── Records for processing ──

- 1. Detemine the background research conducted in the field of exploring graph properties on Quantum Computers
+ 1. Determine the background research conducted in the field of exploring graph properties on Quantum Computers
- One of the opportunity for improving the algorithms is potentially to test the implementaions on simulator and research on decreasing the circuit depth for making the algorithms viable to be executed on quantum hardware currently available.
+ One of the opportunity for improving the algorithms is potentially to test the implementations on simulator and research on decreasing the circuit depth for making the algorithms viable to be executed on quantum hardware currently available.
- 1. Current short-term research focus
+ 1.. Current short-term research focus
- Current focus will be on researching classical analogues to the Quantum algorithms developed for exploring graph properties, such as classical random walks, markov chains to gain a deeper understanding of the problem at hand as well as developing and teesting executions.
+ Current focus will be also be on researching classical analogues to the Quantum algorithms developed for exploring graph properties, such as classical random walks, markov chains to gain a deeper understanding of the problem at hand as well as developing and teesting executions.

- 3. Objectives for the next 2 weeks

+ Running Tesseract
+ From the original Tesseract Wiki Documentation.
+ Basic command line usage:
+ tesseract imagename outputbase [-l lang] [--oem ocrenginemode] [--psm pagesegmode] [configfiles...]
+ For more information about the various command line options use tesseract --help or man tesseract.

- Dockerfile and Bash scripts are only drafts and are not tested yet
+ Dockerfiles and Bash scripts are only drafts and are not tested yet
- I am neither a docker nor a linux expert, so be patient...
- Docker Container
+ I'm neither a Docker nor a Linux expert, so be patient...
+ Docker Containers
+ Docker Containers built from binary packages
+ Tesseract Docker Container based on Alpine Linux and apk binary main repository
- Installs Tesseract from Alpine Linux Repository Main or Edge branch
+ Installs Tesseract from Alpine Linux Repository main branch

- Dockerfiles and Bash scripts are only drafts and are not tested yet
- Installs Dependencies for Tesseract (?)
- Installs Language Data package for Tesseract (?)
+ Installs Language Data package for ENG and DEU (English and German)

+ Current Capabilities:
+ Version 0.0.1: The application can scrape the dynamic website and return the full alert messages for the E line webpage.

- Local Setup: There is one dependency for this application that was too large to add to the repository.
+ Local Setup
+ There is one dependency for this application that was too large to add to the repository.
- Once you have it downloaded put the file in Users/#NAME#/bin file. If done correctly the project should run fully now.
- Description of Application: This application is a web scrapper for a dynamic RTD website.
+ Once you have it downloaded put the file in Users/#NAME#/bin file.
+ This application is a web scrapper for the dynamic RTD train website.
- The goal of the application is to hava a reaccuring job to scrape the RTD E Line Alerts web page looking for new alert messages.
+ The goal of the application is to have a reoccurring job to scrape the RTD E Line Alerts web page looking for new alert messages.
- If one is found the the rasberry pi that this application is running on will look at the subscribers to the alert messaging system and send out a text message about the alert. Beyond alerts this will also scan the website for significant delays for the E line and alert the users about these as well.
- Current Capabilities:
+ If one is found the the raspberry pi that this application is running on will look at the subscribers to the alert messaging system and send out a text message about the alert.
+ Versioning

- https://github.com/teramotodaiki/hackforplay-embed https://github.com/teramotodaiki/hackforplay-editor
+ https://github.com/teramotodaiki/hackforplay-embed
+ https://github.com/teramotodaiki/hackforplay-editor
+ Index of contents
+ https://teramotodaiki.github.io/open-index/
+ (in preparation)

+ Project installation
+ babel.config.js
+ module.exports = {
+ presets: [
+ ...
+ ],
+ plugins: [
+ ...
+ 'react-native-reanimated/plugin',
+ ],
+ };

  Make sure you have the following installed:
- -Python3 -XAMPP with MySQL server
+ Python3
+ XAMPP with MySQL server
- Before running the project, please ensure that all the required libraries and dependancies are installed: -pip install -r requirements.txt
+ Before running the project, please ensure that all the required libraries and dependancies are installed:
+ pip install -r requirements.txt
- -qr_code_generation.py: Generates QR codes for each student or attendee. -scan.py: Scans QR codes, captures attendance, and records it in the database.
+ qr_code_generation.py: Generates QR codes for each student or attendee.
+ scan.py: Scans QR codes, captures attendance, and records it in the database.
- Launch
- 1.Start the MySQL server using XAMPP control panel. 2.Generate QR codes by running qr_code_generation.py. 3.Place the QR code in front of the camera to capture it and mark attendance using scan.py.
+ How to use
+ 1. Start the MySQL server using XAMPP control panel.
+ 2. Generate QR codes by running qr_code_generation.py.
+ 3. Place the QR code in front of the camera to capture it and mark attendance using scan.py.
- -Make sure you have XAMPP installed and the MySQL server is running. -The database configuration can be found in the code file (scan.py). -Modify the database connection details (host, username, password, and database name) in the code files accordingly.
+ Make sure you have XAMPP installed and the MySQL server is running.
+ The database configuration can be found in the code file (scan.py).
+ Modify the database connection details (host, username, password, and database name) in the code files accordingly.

───

(What you should do) Each entry must be printed again exactly as given.

(Answer box)
- 1. Detemine the background research conducted in the field of exploring graph properties on Quantum Computers
+ 1. Determine the background research conducted in the field of exploring graph properties on Quantum Computers
- One of the opportunity for improving the algorithms is potentially to test the implementaions on simulator and research on decreasing the circuit depth for making the algorithms viable to be executed on quantum hardware currently available.
+ One of the opportunity for improving the algorithms is potentially to test the implementations on simulator and research on decreasing the circuit depth for making the algorithms viable to be executed on quantum hardware currently available.
- 1. Current short-term research focus
+ 1.. Current short-term research focus
- Current focus will be on researching classical analogues to the Quantum algorithms developed for exploring graph properties, such as classical random walks, markov chains to gain a deeper understanding of the problem at hand as well as developing and teesting executions.
+ Current focus will be also be on researching classical analogues to the Quantum algorithms developed for exploring graph properties, such as classical random walks, markov chains to gain a deeper understanding of the problem at hand as well as developing and teesting executions.

- 3. Objectives for the next 2 weeks

+ Running Tesseract
+ From the original Tesseract Wiki Documentation.
+ Basic command line usage:
+ tesseract imagename outputbase [-l lang] [--oem ocrenginemode] [--psm pagesegmode] [configfiles...]
+ For more information about the various command line options use tesseract --help or man tesseract.

- Dockerfile and Bash scripts are only drafts and are not tested yet
+ Dockerfiles and Bash scripts are only drafts and are not tested yet
- I am neither a docker nor a linux expert, so be patient...
- Docker Container
+ I'm neither a Docker nor a Linux expert, so be patient...
+ Docker Containers
+ Docker Containers built from binary packages
+ Tesseract Docker Container based on Alpine Linux and apk binary main repository
- Installs Tesseract from Alpine Linux Repository Main or Edge branch
+ Installs Tesseract from Alpine Linux Repository main branch

- Dockerfiles and Bash scripts are only drafts and are not tested yet
- Installs Dependencies for Tesseract (?)
- Installs Language Data package for Tesseract (?)
+ Installs Language Data package for ENG and DEU (English and German)

+ Current Capabilities:
+ Version 0.0.1: The application can scrape the dynamic website and return the full alert messages for the E line webpage.

- Local Setup: There is one dependency for this application that was too large to add to the repository.
+ Local Setup
+ There is one dependency for this application that was too large to add to the repository.
- Once you have it downloaded put the file in Users/#NAME#/bin file. If done correctly the project should run fully now.
- Description of Application: This application is a web scrapper for a dynamic RTD website.
+ Once you have it downloaded put the file in Users/#NAME#/bin file.
+ This application is a web scrapper for the dynamic RTD train website.
- The goal of the application is to hava a reaccuring job to scrape the RTD E Line Alerts web page looking for new alert messages.
+ The goal of the application is to have a reoccurring job to scrape the RTD E Line Alerts web page looking for new alert messages.
- If one is found the the rasberry pi that this application is running on will look at the subscribers to the alert messaging system and send out a text message about the alert. Beyond alerts this will also scan the website for significant delays for the E line and alert the users about these as well.
- Current Capabilities:
+ If one is found the the raspberry pi that this application is running on will look at the subscribers to the alert messaging system and send out a text message about the alert.
+ Versioning

- https://github.com/teramotodaiki/hackforplay-embed https://github.com/teramotodaiki/hackforplay-editor
+ https://github.com/teramotodaiki/hackforplay-embed
+ https://github.com/teramotodaiki/hackforplay-editor
+ Index of contents
+ https://teramotodaiki.github.io/open-index/
+ (in preparation)

+ Project installation
+ babel.config.js
+ module.exports = {
+ presets: [
+ ...
+ ],
+ plugins: [
+ ...
+ 'react-native-reanimated/plugin',
+ ],
+ };

  Make sure you have the following installed:
- -Python3 -XAMPP with MySQL server
+ Python3
+ XAMPP with MySQL server
- Before running the project, please ensure that all the required libraries and dependancies are installed: -pip install -r requirements.txt
+ Before running the project, please ensure that all the required libraries and dependancies are installed:
+ pip install -r requirements.txt
- -qr_code_generation.py: Generates QR codes for each student or attendee. -scan.py: Scans QR codes, captures attendance, and records it in the database.
+ qr_code_generation.py: Generates QR codes for each student or attendee.
+ scan.py: Scans QR codes, captures attendance, and records it in the database.
- Launch
- 1.Start the MySQL server using XAMPP control panel. 2.Generate QR codes by running qr_code_generation.py. 3.Place the QR code in front of the camera to capture it and mark attendance using scan.py.
+ How to use
+ 1. Start the MySQL server using XAMPP control panel.
+ 2. Generate QR codes by running qr_code_generation.py.
+ 3. Place the QR code in front of the camera to capture it and mark attendance using scan.py.
- -Make sure you have XAMPP installed and the MySQL server is running. -The database configuration can be found in the code file (scan.py). -Modify the database connection details (host, username, password, and database name) in the code files accordingly.
+ Make sure you have XAMPP installed and the MySQL server is running.
+ The database configuration can be found in the code file (scan.py).
+ Modify the database connection details (host, username, password, and database name) in the code files accordingly.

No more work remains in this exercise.